When Elikah came home for dinner, I showed him the dress. He made me turn around and pin my hair up and then he grinned. He told me to go back and get some decent shoes that didn’t make me look like I lived on a pig farm and had to wade through mud every day. He also told me to buy some underthings and described what he wanted. He was still grinning when he asked if I wanted him to write down a list.

Instead of going back to Gordon’s after I washed the dishes, I slipped out the back and cut across the train yard to go to the McVays’. It was hotter than blue blazes on the hard-packed dirt road, but my mind was whirling along as fast as my feet.

What had the doctor said about Duncan? They had come back sometime during the night to leave the gift on the swing. The more I thought about it, the more I was certain JoHanna had put Will up to doing it. He wouldn’t have thought to buy something like that on his own. No man did. It was too much what I would have picked out myself, and men never thought that way. JoHanna had done it and then put Will up to signing his name so that I’d … what? Keep it? I hadn’t been able to think anymore along those lines because I didn’t know how to pursue it. In my experience, grown-ups did things to get something they wanted. But what could JoHanna and Will want from me? I had nothing to give them.

The homestead came into view. I stopped to look for two things—Will’s red car and that damned rooster. My hand still burned when I washed dishes, the lye soap eating at the open area. It was healing without any infection, but I didn’t want to risk another encounter with Pecos.

The red car was gone, but JoHanna was at the clothesline, bringing in the wash before the afternoon thunderstorm could arrive. She was folding the towels and dropping them down into her laundry basket, her back to the road. Pecos strutted back and forth beside her, his quick little rooster head darting this way and that as if he were boxing someone.

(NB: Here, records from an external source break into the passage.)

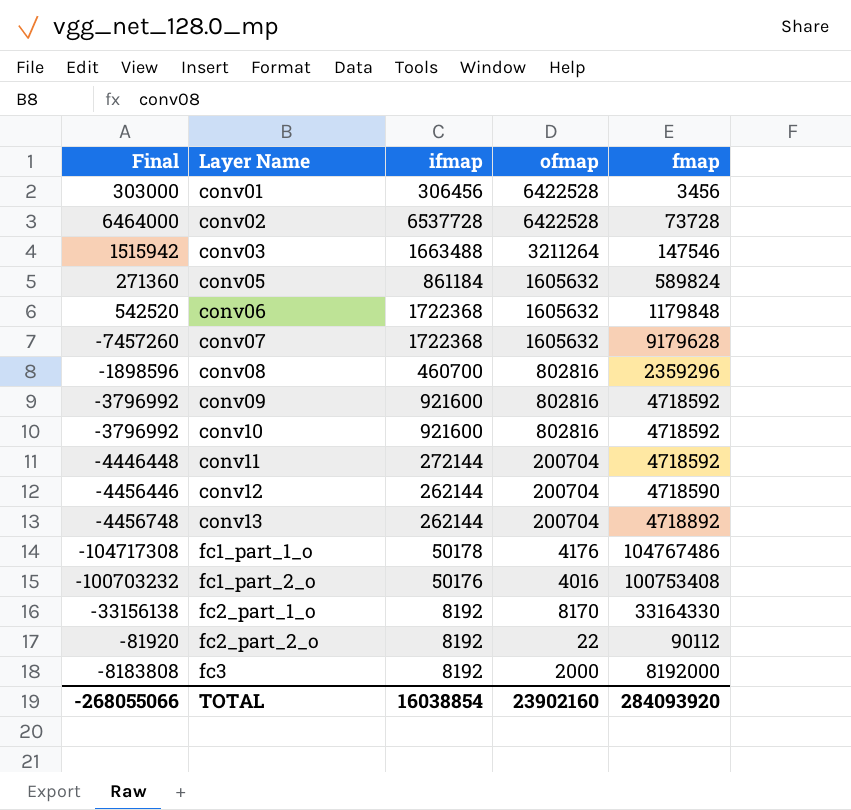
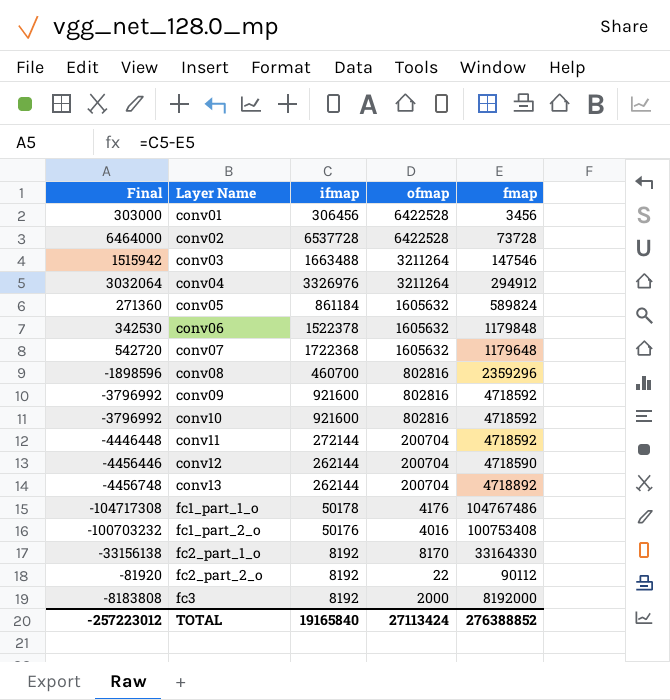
row conv04: none -> 3032064 | 3326976 | 3211264 | 294912
conv06 | Final: 542520 -> 342530
conv06 | ifmap: 1722368 -> 1522378
conv07 | Final: -7457260 -> 542720
conv07 | fmap: 9179628 -> 1179648
TOTAL | Final: -268055066 -> -257223012
TOTAL | ifmap: 16038854 -> 19165840
TOTAL | ofmap: 23902160 -> 27113424
TOTAL | fmap: 284093920 -> 276388852

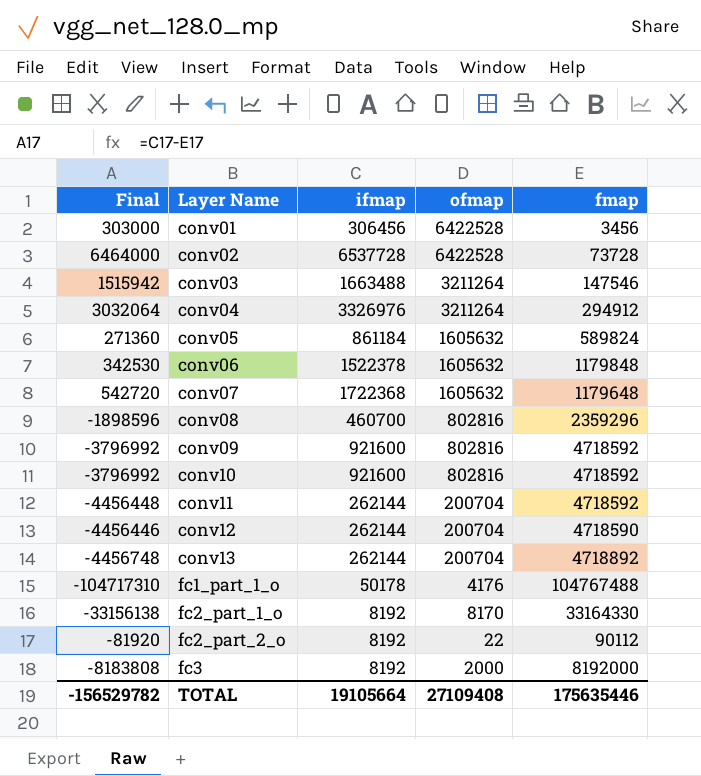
row fc1_part_2_o: -100703232 | 50176 | 4016 | 100753408 -> none
conv11 | Final: -4446448 -> -4456448
conv11 | ifmap: 272144 -> 262144
fc1_part_1_o | Final: -104717308 -> -104717310
fc1_part_1_o | fmap: 104767486 -> 104767488
TOTAL | Final: -257223012 -> -156529782
TOTAL | ifmap: 19165840 -> 19105664
TOTAL | ofmap: 27113424 -> 27109408
TOTAL | fmap: 276388852 -> 175635446

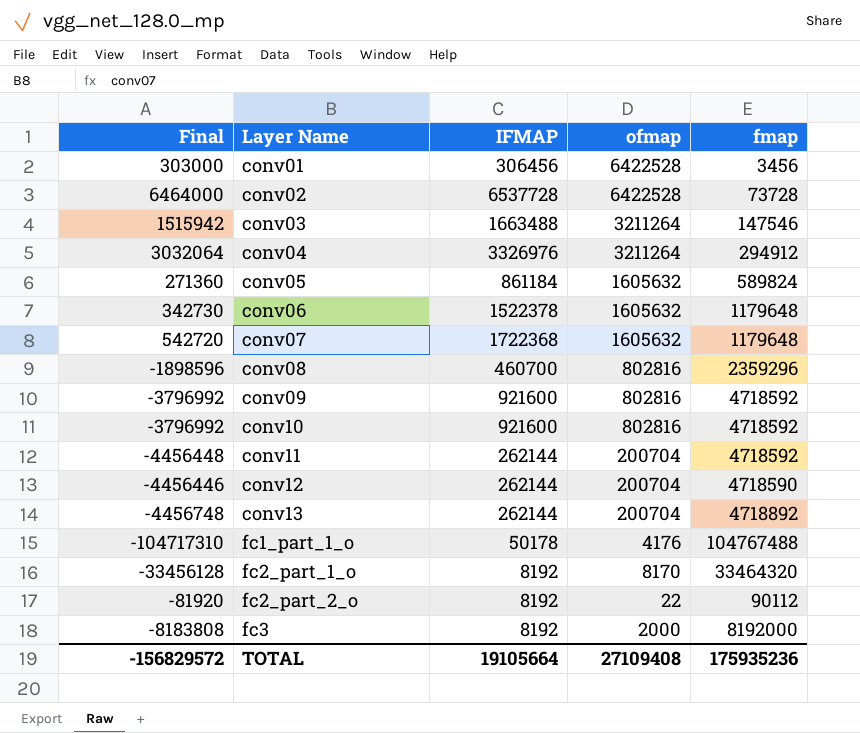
column name: ifmap -> IFMAP
conv06 | Final: 342530 -> 342730
conv06 | fmap: 1179848 -> 1179648
fc2_part_1_o | Final: -33156138 -> -33456128
fc2_part_1_o | fmap: 33164330 -> 33464320
TOTAL | Final: -156529782 -> -156829572
TOTAL | fmap: 175635446 -> 175935236

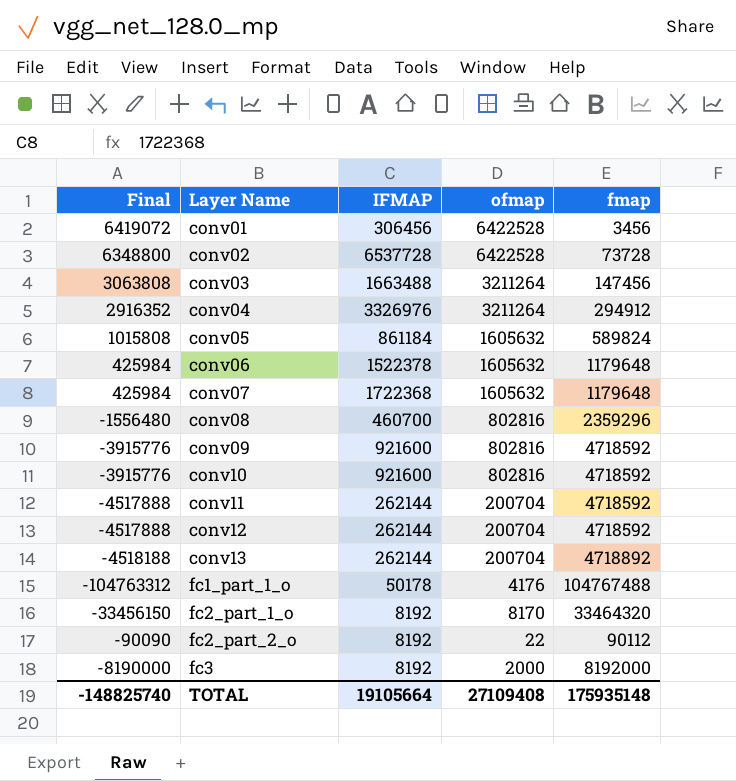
column Final | formula: [IFMAP] - [fmap] -> [ofmap] - [fmap]
conv03 | fmap: 147546 -> 147456
conv12 | fmap: 4718590 -> 4718592
TOTAL | Final: -156829572 -> -148825740
TOTAL | fmap: 175935236 -> 175935148

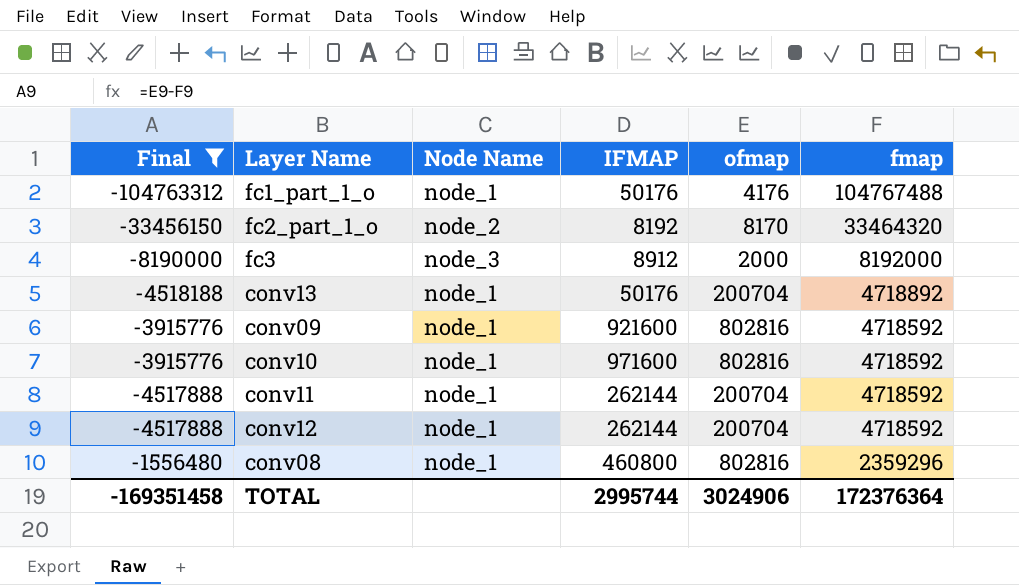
filter: none -> Final <= -1556480
row order: Layer Name ascending -> fmap descending
column Node Name | position: none -> 3
fc1_part_1_o | IFMAP: 50178 -> 50176
fc3 | IFMAP: 8192 -> 8912
conv13 | IFMAP: 262144 -> 50176
conv10 | IFMAP: 921600 -> 971600
conv08 | IFMAP: 460700 -> 460800
TOTAL | Final: -148825740 -> -169351458
TOTAL | IFMAP: 19105664 -> 2995744
TOTAL | ofmap: 27109408 -> 3024906
TOTAL | fmap: 175935148 -> 172376364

“Mrs. McVay! JoHanna!” I called, ready to run if Pecos should move in my direction.

JoHanna turned, her hand still on the line. When she saw me, she smiled and waved me over. My hesitation was obvious. “Pecos is fine as long as I’m here.” For good measure she reached down and tucked the rooster up under her arm.

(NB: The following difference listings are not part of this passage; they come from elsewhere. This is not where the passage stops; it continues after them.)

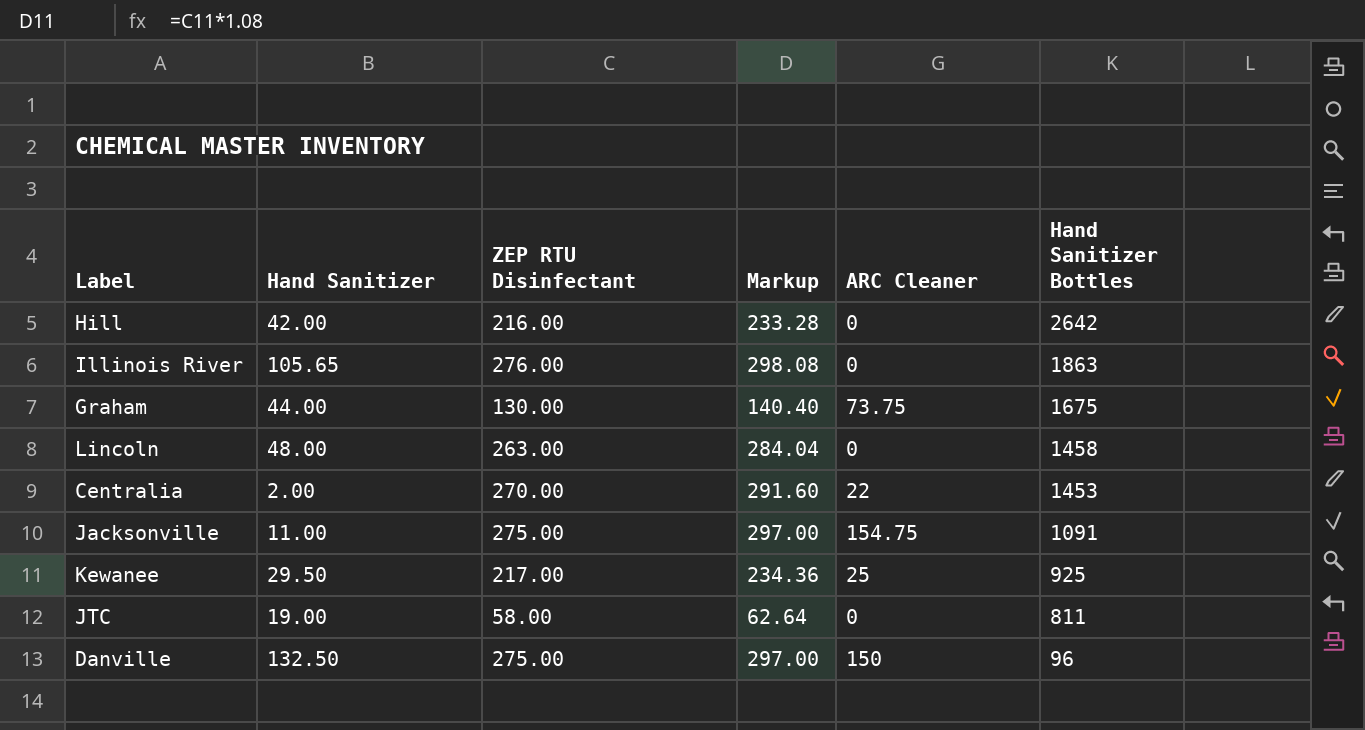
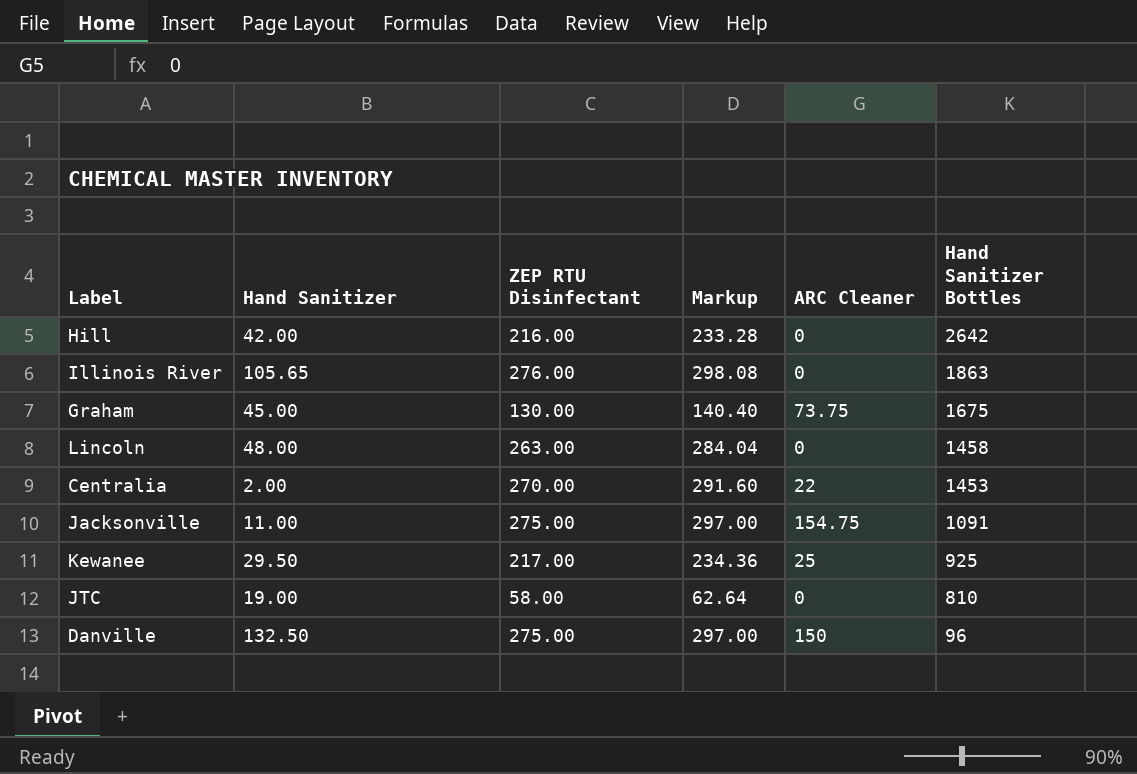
Graham | Hand Sanitizer: 44.00 -> 45.00
JTC | Hand Sanitizer Bottles: 811 -> 810

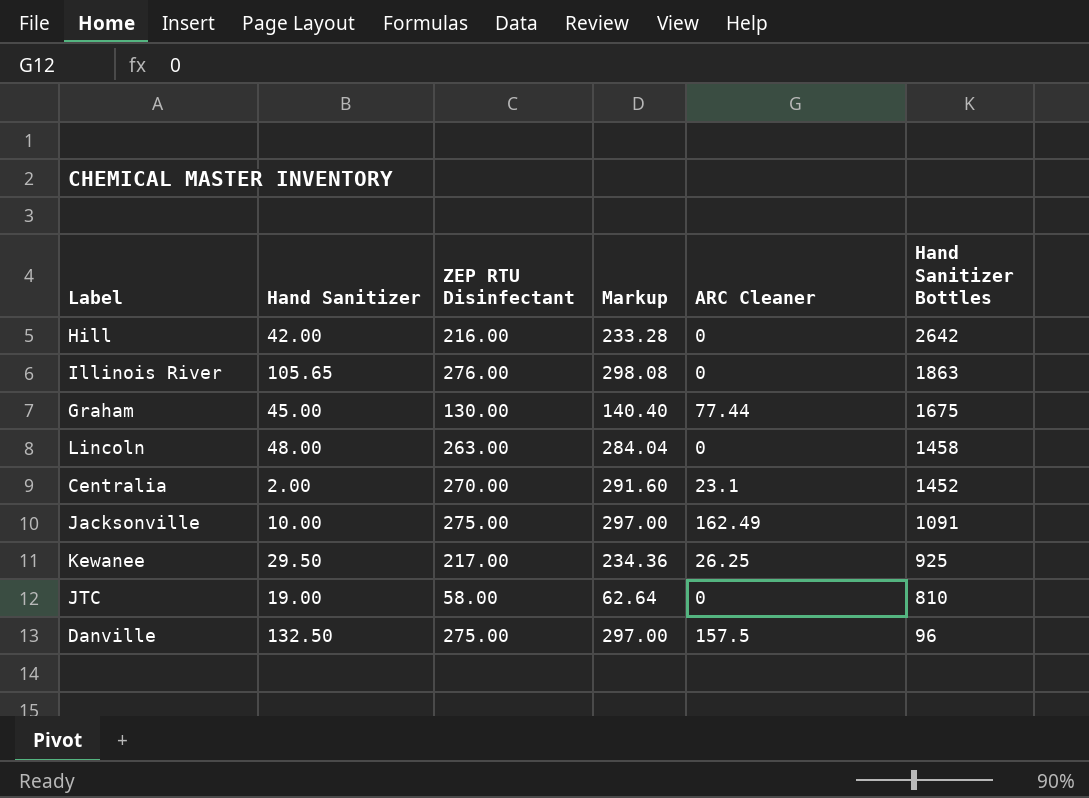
Graham | ARC Cleaner: 73.75 -> 77.44
Centralia | ARC Cleaner: 22 -> 23.1
Centralia | Hand Sanitizer Bottles: 1453 -> 1452
Jacksonville | Hand Sanitizer: 11.00 -> 10.00
Jacksonville | ARC Cleaner: 154.75 -> 162.49
Kewanee | ARC Cleaner: 25 -> 26.25
Danville | ARC Cleaner: 150 -> 157.5

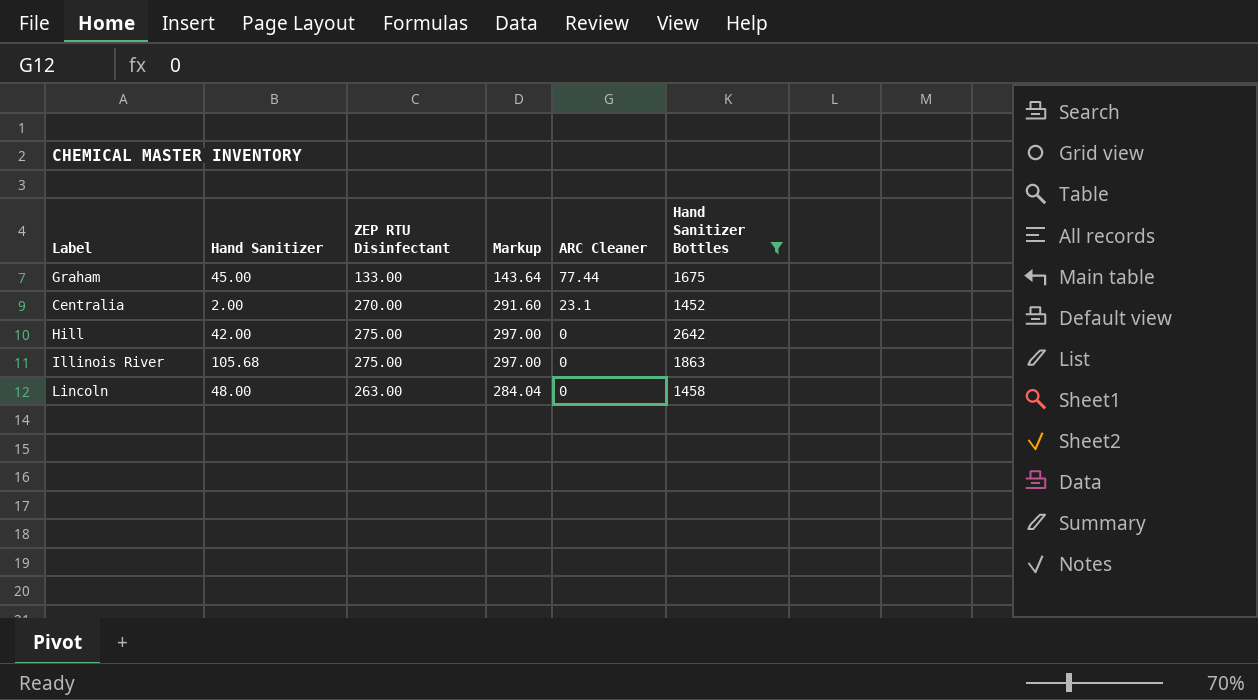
filter: none -> Hand Sanitizer Bottles >= 1452
row order: Hand Sanitizer Bottles descending -> ARC Cleaner descending
Graham | ZEP RTU Disinfectant: 130.00 -> 133.00
Graham | Markup: 140.40 -> 143.64
Hill | ZEP RTU Disinfectant: 216.00 -> 275.00
Hill | Markup: 233.28 -> 297.00
Illinois River | Hand Sanitizer: 105.65 -> 105.68
Illinois River | ZEP RTU Disinfectant: 276.00 -> 275.00
Illinois River | Markup: 298.08 -> 297.00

His beady black eyes drilled into me like pencil leads, but he didn’t make a squawk or ruffle a feather as I walked into the yard.

“How’s Duncan?” I could see that JoHanna had aged in the past few days.

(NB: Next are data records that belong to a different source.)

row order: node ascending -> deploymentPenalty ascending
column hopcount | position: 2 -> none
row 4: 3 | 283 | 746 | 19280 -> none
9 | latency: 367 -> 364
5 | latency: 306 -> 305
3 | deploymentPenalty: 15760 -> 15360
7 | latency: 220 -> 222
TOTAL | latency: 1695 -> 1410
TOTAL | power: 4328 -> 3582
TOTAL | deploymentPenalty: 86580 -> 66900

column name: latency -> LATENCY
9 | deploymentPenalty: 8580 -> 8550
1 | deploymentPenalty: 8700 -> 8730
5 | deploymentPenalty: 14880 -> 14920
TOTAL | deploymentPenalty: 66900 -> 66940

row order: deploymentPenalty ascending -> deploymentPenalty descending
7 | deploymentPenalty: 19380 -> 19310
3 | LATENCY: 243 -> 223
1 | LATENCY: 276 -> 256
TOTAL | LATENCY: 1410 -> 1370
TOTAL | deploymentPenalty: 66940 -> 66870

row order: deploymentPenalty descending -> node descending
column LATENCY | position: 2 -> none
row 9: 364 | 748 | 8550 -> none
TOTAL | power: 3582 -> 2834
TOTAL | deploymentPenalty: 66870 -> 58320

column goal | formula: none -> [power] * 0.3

She lifted her straw sunbonnet off her head and started to answer. I didn’t hear a word she said. Someone had butchered her hair. I knew I was standing there like a mouth-breather, but I couldn’t help it. There were places on her head where the shears had come so close it looked as though her scalp were burned, then other places where the growth was half an inch or more. Her beautiful chestnut hair was completely gone.